La situation des finances publiques reste tendue, notamment du point de vue du solde budgétaire et du niveau d'endettement. Le budget 2011 fait face à de fortes tensions. «Malgré une amélioration enregistrée au niveau des recettes, la pression sur les dépenses s'est accentuée».
Selon le Haut commissariat au plan, les charges de compensation se sont envolées sous l'effet de la poursuite de la hausse des cours des matières premières, notamment le pétrole, sur le marché international. Le niveau du déséquilibre budgétaire s'est élargi et ne semble pas s'apaiser pour le reste de l'année, vu l'importance des dépenses prévues.
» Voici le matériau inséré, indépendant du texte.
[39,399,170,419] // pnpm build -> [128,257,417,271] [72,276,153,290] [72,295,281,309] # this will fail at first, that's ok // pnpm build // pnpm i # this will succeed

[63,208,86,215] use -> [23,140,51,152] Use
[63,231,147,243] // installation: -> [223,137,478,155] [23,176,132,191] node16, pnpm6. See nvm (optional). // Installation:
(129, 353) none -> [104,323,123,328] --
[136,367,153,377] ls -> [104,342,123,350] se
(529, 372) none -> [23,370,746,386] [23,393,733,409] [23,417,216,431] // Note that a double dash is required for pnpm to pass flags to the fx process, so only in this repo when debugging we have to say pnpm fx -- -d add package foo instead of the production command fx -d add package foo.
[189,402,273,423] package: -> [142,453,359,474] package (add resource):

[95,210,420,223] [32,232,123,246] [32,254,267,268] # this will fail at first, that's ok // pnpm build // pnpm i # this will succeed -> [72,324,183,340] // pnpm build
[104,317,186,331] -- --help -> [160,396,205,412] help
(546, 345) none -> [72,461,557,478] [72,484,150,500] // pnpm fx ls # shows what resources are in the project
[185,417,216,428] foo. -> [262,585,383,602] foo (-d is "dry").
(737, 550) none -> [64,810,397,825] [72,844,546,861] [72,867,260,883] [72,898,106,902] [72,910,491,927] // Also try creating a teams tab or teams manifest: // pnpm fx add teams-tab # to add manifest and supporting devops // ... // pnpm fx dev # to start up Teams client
Les dépenses budgétaires ont marqué une envolée de 14%, à la suite d'une élévation plus importante des dépenses de compensation.
Ces dernières se sont accrues de 88,2%, en raison du renchérissement des prix des matières premières sur le marché international et de la décision de l'État de préserver le pouvoir d'achat de la population, en limitant la répercussion de ce renchérissement sur les prix locaux de certains produits. La contribution de la compensation s'est élevée à 12,3 points dans la croissance des dépenses budgétaires. En parallèle, les dépenses de personnel se sont accrues de 10,6% et leur contribution s'est élevée à 4,5 points. L'effort de l'investissement budgétaire s'est infléchi et les dépenses y afférentes ont enregistré une régression de 9,4%.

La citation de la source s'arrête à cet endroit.